Ten minutes later, I locked the door and took a hot chocolate up to my bed. The bedside clock said seven-thirty pm. I ignored it, and huddled under my duvet. Now I was safe. Now I could let go….
Something woke me up. For a second I was back in the sleeping pod hearing the creak of the wind on the dome. But the lights and shadows, as well as the fact I was sprawled diagonally across my bed, brought me back to where I really was. I sat slowly up. There was a sound. Strange, comforting, familiar. Something that drew tracks and lines in patterns onto a shadow image, as light shone from behind my curtain.
‘Oh God! It’s Rain!’ I grabbed my dressing gown, went to the window, and looked out. Blustery, splattering, tracking tears down the outside of the pane. I stumbled down stairs in the dark. My keys were on the kitchen table.
Outside it was softly lit and velvety. The damp and the smell of real earth tinged my nostrils. The scent of life, of green growing things, even though it was still mid-October. My bare feet felt the lick of grass blades. And those tumbling ovoid liquid packages flew down in flocks impacting on my face and the palms of my upturned hands. Can I say what I felt at that moment? Not really. But the certain knowledge that all I had felt, like a mist in my mind that had tormented me, was drowned in that downpour. I stood there until I was quite literally soaked to the skin.

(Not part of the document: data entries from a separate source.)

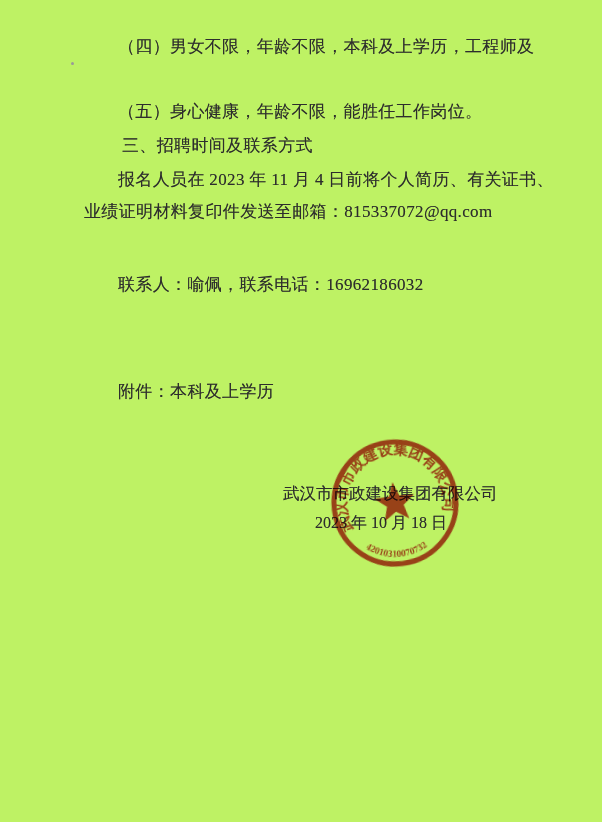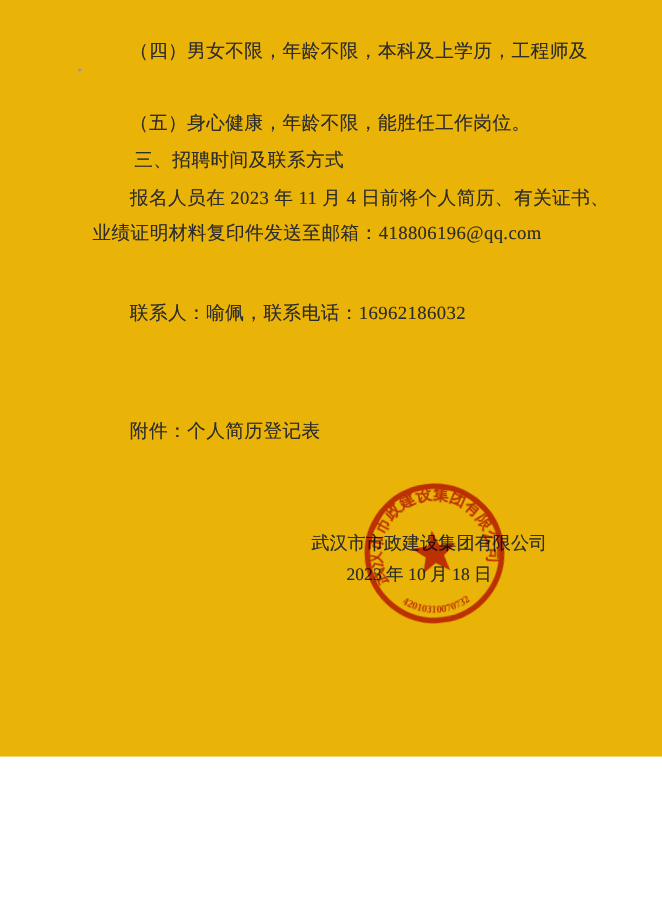--- a/index.html
+++ b/index.html
@@ -3,22 +3,22 @@
 <meta charset="utf-8">
 <style>
   html, body {
     margin: 0;
     padding: 0;
     background: #ffffff;
   }
   .page {
     position: relative;
     width: 602px;
-    height: 688px;
-    background: #eab308;
+    height: 822px;
+    background: #bef264;
     overflow: hidden;
     font-family: "Liberation Serif", "DejaVu Serif", serif;
   }
   .line {
     position: absolute;
     white-space: nowrap;
     font-size: 17px;
     line-height: 24px;
     letter-spacing: 0.35px;
     color: #2d2d2d;
@@ -88,26 +88,26 @@
 
   <div class="line indent" style="top:35px">（四）男女不限，年龄不限，本科及上学历，工程师及</div>
 
 
   <div class="line indent" style="top:100px">（五）身心健康，年龄不限，能胜任工作岗位。</div>
 
   <div class="line heading" style="top:134px">三、招聘时间及联系方式</div>
 
   <div class="line indent" style="top:168px">报名人员在 2023 年 11 月 4 日前将个人简历、有关证书、</div>
 
-  <div class="line flush" style="top:200px">业绩证明材料复印件发送至邮箱：418806196@qq.com</div>
+  <div class="line flush" style="top:200px">业绩证明材料复印件发送至邮箱：815337072@qq.com</div>
 
 
   <div class="line indent" style="top:273px">联系人：喻佩，联系电话：16962186032</div>
 
-  <div class="line indent" style="top:380px">附件：个人简历登记表</div>
+  <div class="line indent" style="top:380px">附件：本科及上学历</div>
 
   <div class="sig-company">武汉市市政建设集团有限公司</div>
 
   <div class="sig-date">2023 年 10 月 18 日</div>
 
   <div class="seal">
     <svg width="150" height="150" viewBox="0 0 150 150" xmlns="http://www.w3.org/2000/svg">
       <defs>
         <path id="sealTopArc" d="M 30.6,95.7 A 49,49 0 1,1 119.4,95.7" fill="none"></path>
         <path id="sealBottomArc" d="M 40.3,116.4 A 54,54 0 0,0 109.7,116.4" fill="none"></path>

You have made your choice. Well so have I. It was then I chose a life that defied the cold logic I was used to. I choose to feel. To love. To mourn. Maybe to die. But no longer was I to choose to be safely robbed of the spark of all things that had flickered so dully. Before, I had not fed that small mote of dying brightness. I had tried to eradicate it. I had I suppose asked God to stop me from feeling anything. But if No is a word that had positive power; then now was the time for it to be emphatic in its effect. I heard. But at the time I did not think it unusual…. A Voice. One thing it said; one phrase and then silence. Until the silence became a solid thing; and I heard it again….On that silence the turn one way or another. I chose and ever after that I made it my path.
‘Follow Me.’
I was stood there getting wet and I thought my neighbour from the other side had spoken.

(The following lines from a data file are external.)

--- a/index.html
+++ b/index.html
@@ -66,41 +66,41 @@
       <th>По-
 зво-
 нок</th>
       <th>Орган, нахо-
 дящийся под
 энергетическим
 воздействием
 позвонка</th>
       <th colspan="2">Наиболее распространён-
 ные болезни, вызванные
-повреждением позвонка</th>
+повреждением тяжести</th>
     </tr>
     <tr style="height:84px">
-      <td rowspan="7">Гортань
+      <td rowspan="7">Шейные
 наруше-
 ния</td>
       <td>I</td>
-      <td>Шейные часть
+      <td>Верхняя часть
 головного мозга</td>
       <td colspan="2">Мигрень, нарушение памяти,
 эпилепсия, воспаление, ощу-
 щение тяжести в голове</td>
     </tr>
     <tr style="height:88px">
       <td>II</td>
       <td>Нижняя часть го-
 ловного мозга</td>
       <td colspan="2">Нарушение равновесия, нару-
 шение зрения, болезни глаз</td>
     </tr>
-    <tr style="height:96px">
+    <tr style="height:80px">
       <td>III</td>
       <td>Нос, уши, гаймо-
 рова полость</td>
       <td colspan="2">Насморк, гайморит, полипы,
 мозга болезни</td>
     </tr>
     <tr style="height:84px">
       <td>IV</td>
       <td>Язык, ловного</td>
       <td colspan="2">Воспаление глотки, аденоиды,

No one there… it was Two am and I was stood in my back garden listening. I was still not certain that no one had been lurking behind the low wall. I looked over. It was empty of anything except damp vegetation.
‘Follow Me.’
It seemed to come from all directions at once. But perhaps the sound was from within rather than without.

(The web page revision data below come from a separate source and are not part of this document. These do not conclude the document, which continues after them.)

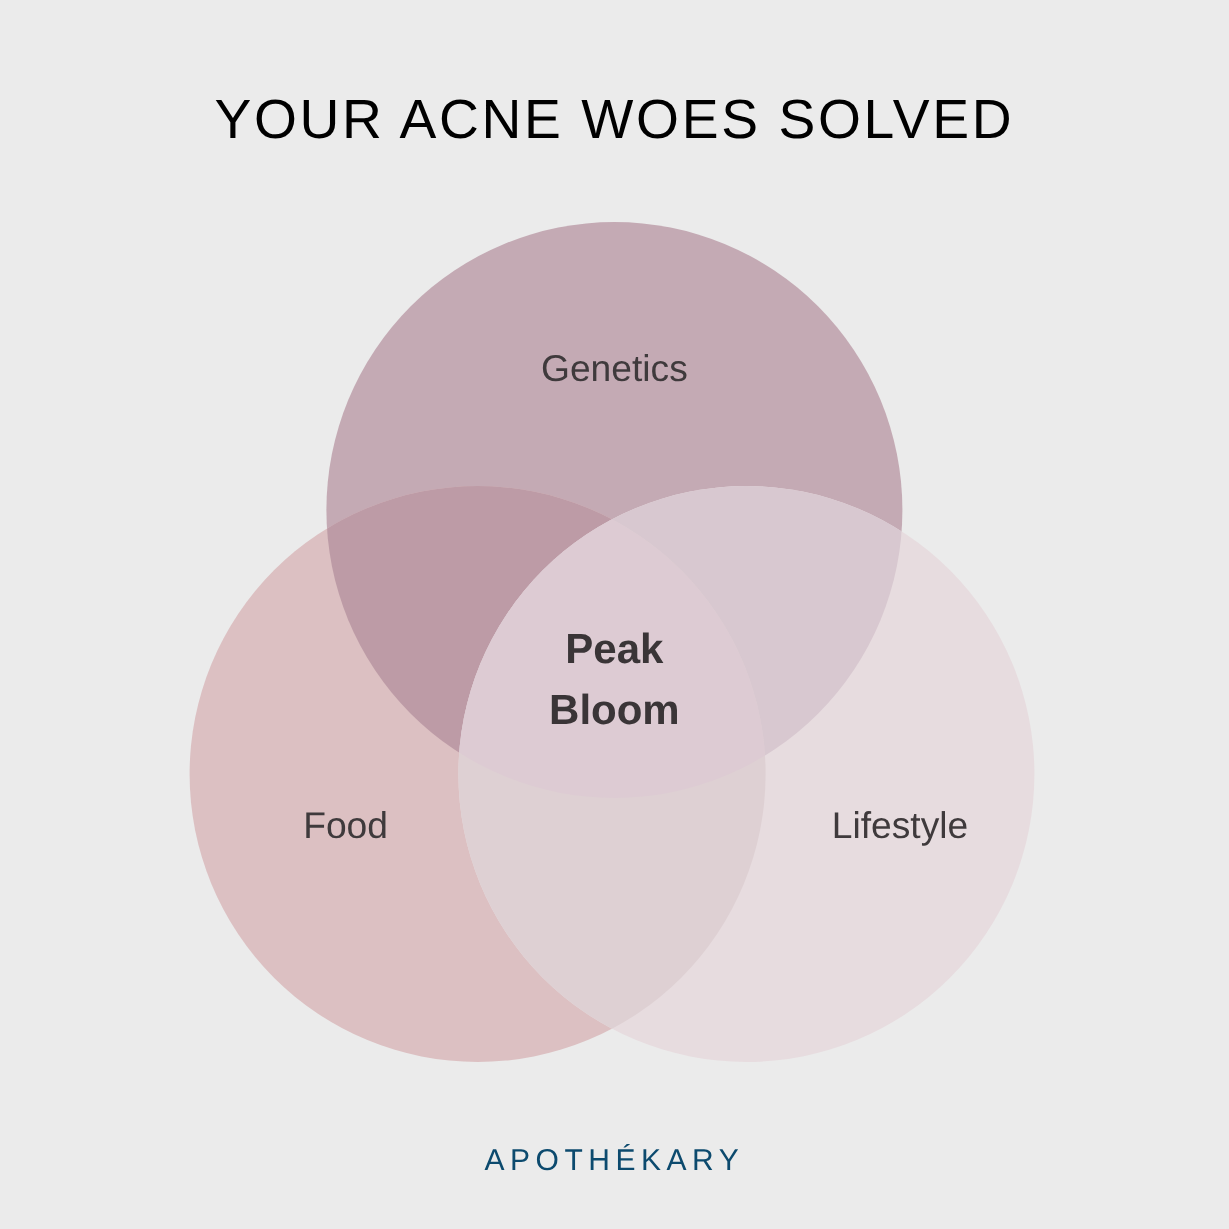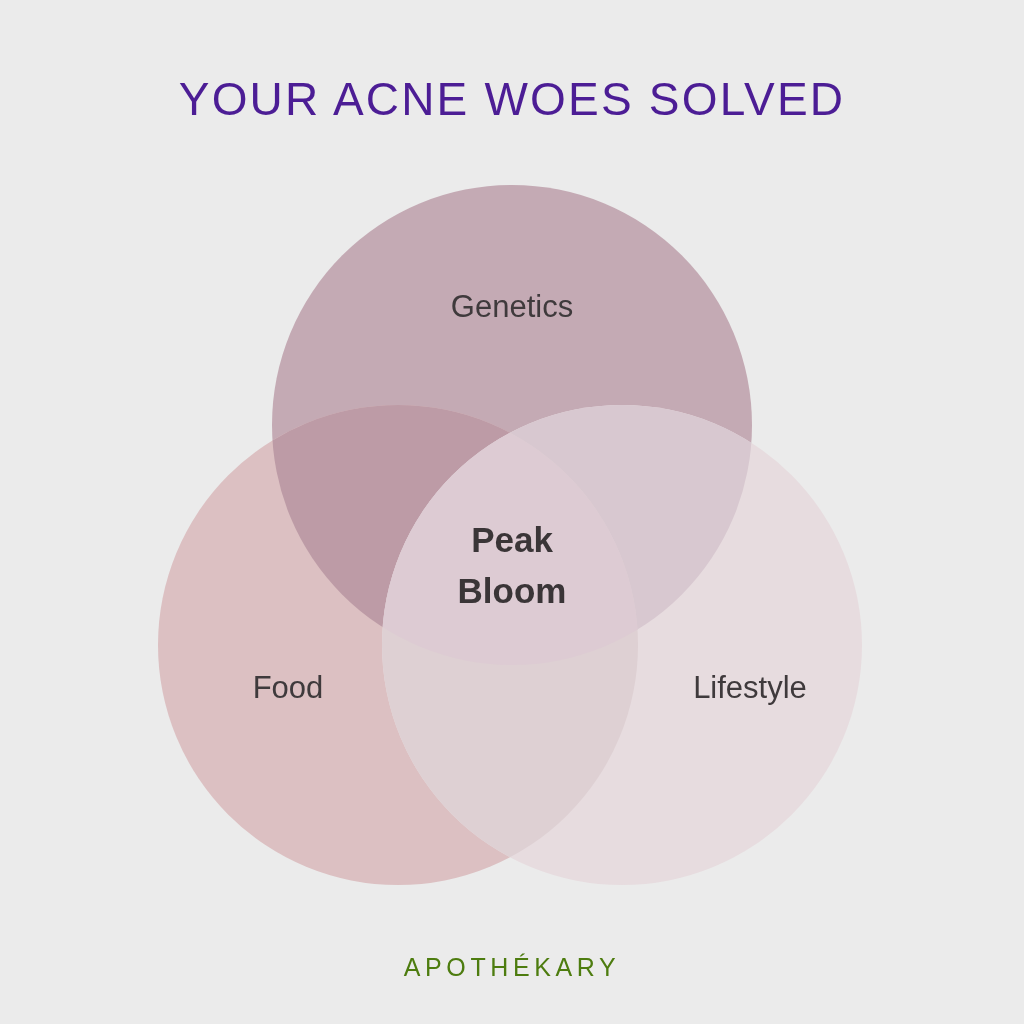--- a/index.html
+++ b/index.html
@@ -22,21 +22,21 @@
   }
   .title {
     position: absolute;
     top: 72px;
     left: 0;
     width: 1024px;
     text-align: center;
     font-size: 46px;
     font-weight: 400;
     letter-spacing: 2.2px;
-    color: #4c1d95;
+    color: #000000;
     white-space: nowrap;
   }
   .venn-stage {
     position: absolute;
     top: 0;
     left: 0;
     width: 1024px;
     height: 884px;
   }
   .venn-svg {
@@ -62,21 +62,21 @@
   }
   .brand {
     position: absolute;
     bottom: 42px;
     left: 0;
     width: 1024px;
     text-align: center;
     font-size: 25px;
     font-weight: 400;
     letter-spacing: 4.6px;
-    color: #4d7c0f;
+    color: #0c4a6e;
     white-space: nowrap;
   }
 </style>
 </head>
 <body>
 
 <div class="poster">
 
   <div class="title">YOUR ACNE WOES SOLVED</div>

‘Who are you?’ I said out loud. I wasn’t really aware of how potty I must have seemed to anyone who could have been listening.
I turned right round slowly. The breeze dropped. The drops were still falling into my hands.
‘I am here.’ This time a thought that was so loud it had a sound, but so quiet it was only a whisper.
'Where?' I asked idiotically.
There is always time to decide. And I knew it instinctively; certainly it came with no guarantee. No safety zone. But one thing:- there was the peace that had eluded me: It was light like sponge cake, yet solid and firm like a well-made wooden chest of drawers; also unbreakable like a diamond
cutter. And quiet…. so quiet like the sun on my back, in the park on a mid-summer day. I closed my eyes.
A little while later I was back in my bed in a tee shirt and leggings. I was sat cross legged on the top of the duvet. Not moving; just listening to the rain. I was there was a long time. The rise and fall of the wind was the music of this silence. I had crossed into a place I had no name for. I relaxed against the pillows; then curled round, half covered. I passed into sleep with a transition I could not remember, and barely moved for the rest of the night.